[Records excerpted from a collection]
+++
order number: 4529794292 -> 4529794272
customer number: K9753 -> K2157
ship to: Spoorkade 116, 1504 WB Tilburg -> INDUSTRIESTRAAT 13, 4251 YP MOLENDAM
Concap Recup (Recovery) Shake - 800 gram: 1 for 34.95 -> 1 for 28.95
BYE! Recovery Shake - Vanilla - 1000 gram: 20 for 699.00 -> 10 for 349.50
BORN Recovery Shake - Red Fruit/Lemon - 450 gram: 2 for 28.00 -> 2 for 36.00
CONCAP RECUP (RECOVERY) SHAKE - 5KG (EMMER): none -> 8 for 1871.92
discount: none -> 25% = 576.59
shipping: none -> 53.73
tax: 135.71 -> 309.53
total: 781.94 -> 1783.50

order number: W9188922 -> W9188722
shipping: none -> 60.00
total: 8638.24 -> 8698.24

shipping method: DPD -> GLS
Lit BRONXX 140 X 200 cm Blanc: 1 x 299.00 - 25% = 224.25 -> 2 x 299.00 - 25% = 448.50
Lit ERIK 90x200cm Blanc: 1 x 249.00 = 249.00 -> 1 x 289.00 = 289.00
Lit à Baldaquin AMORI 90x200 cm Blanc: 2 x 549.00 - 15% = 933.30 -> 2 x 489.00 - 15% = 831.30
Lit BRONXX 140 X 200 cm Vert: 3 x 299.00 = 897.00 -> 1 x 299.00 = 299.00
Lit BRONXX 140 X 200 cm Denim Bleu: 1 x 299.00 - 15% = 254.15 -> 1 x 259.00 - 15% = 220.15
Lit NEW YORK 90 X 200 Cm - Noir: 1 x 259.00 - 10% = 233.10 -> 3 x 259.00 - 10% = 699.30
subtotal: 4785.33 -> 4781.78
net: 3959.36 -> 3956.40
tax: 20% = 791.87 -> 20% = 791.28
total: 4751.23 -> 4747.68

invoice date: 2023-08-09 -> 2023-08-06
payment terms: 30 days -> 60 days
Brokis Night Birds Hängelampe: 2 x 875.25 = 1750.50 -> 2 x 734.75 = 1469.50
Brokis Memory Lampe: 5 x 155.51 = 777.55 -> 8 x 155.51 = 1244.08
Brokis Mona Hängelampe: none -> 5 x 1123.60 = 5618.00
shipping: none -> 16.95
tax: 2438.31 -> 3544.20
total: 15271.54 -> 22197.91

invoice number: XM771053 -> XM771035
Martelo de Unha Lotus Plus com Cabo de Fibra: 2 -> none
+++
**DIRECTIONS:** Copy every line above that includes the string "none".

**YOUR RESPONSE:**
CONCAP RECUP (RECOVERY) SHAKE - 5KG (EMMER): none -> 8 for 1871.92
discount: none -> 25% = 576.59
shipping: none -> 53.73
shipping: none -> 60.00
Brokis Mona Hängelampe: none -> 5 x 1123.60 = 5618.00
shipping: none -> 16.95
Martelo de Unha Lotus Plus com Cabo de Fibra: 2 -> none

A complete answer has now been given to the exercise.